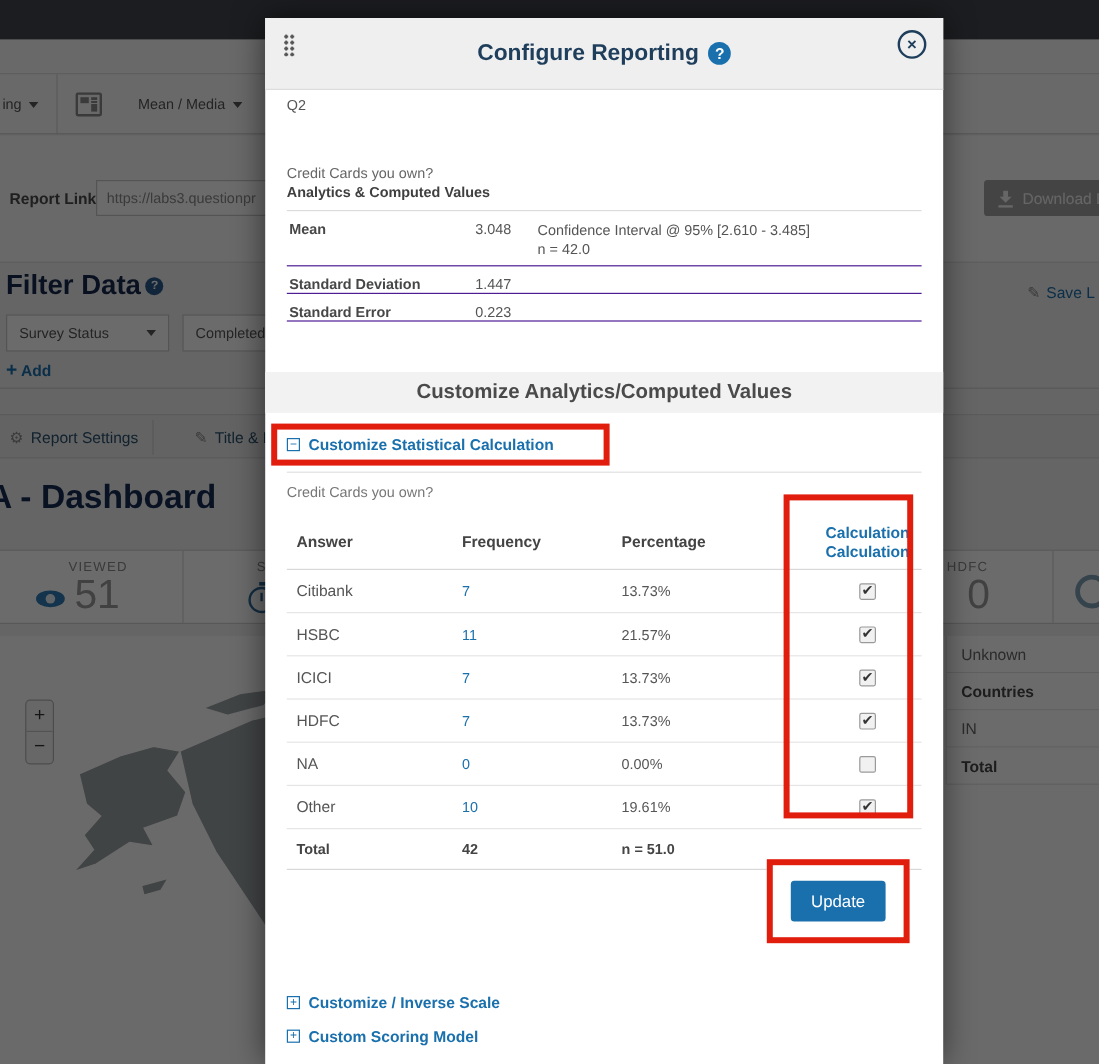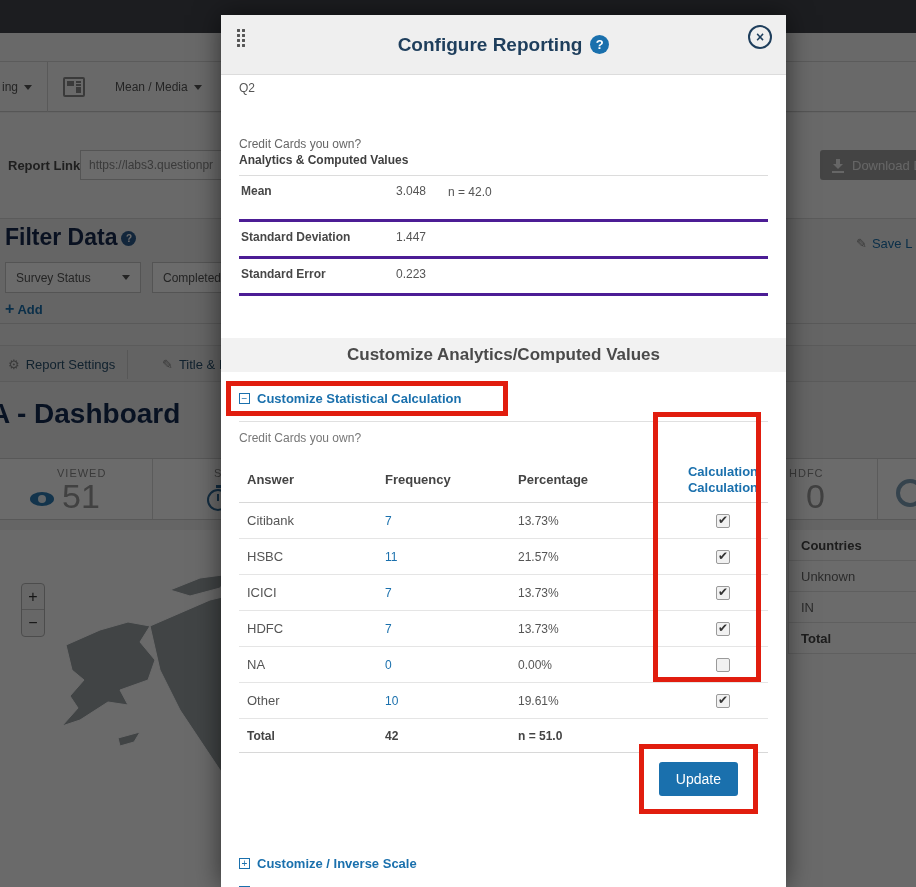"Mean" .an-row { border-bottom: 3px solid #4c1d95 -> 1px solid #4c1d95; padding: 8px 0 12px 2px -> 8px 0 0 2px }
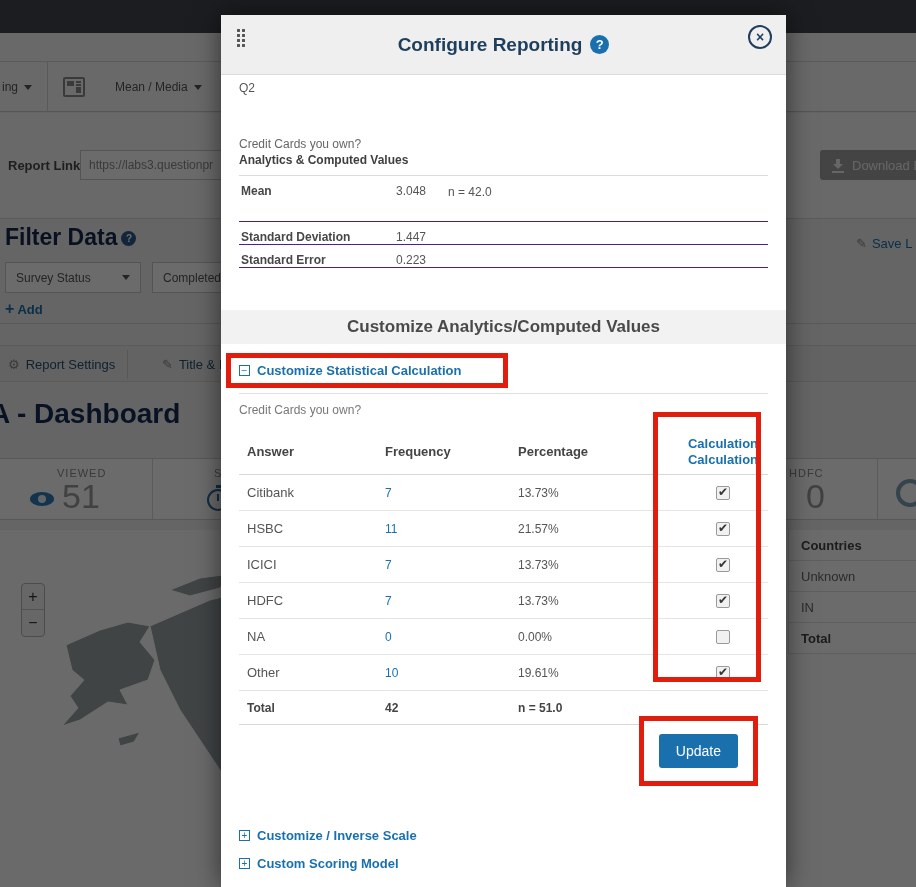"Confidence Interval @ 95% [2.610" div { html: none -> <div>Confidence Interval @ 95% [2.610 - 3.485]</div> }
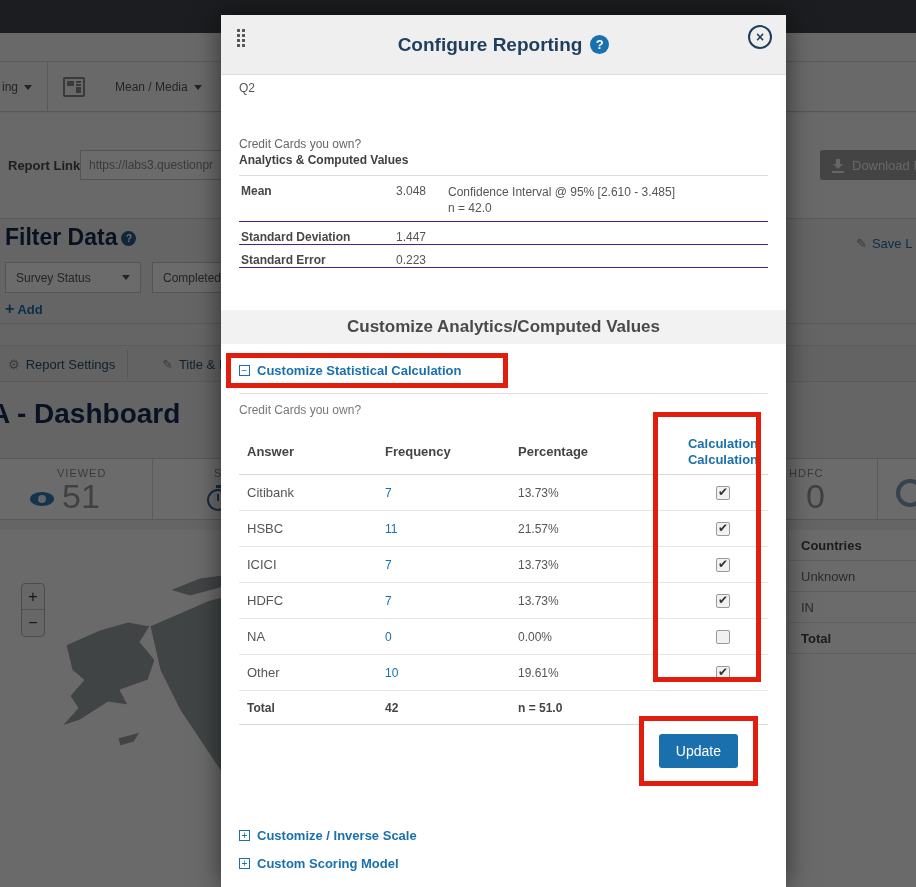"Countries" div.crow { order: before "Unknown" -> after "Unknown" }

===

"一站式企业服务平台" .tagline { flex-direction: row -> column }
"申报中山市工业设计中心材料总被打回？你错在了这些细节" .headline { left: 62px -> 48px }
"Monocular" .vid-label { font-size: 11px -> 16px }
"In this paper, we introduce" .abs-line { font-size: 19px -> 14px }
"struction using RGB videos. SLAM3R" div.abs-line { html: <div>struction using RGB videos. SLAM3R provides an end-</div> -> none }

===

**Your task:**
Among the records above, repeat exactly the line with "this paper, we", the line with "html: <div>struction using", and every line in between, and only those.

**Task result:**
"In this paper, we introduce" .abs-line { font-size: 19px -> 14px }
"struction using RGB videos. SLAM3R" div.abs-line { html: <div>struction using RGB videos. SLAM3R provides an end-</div> -> none }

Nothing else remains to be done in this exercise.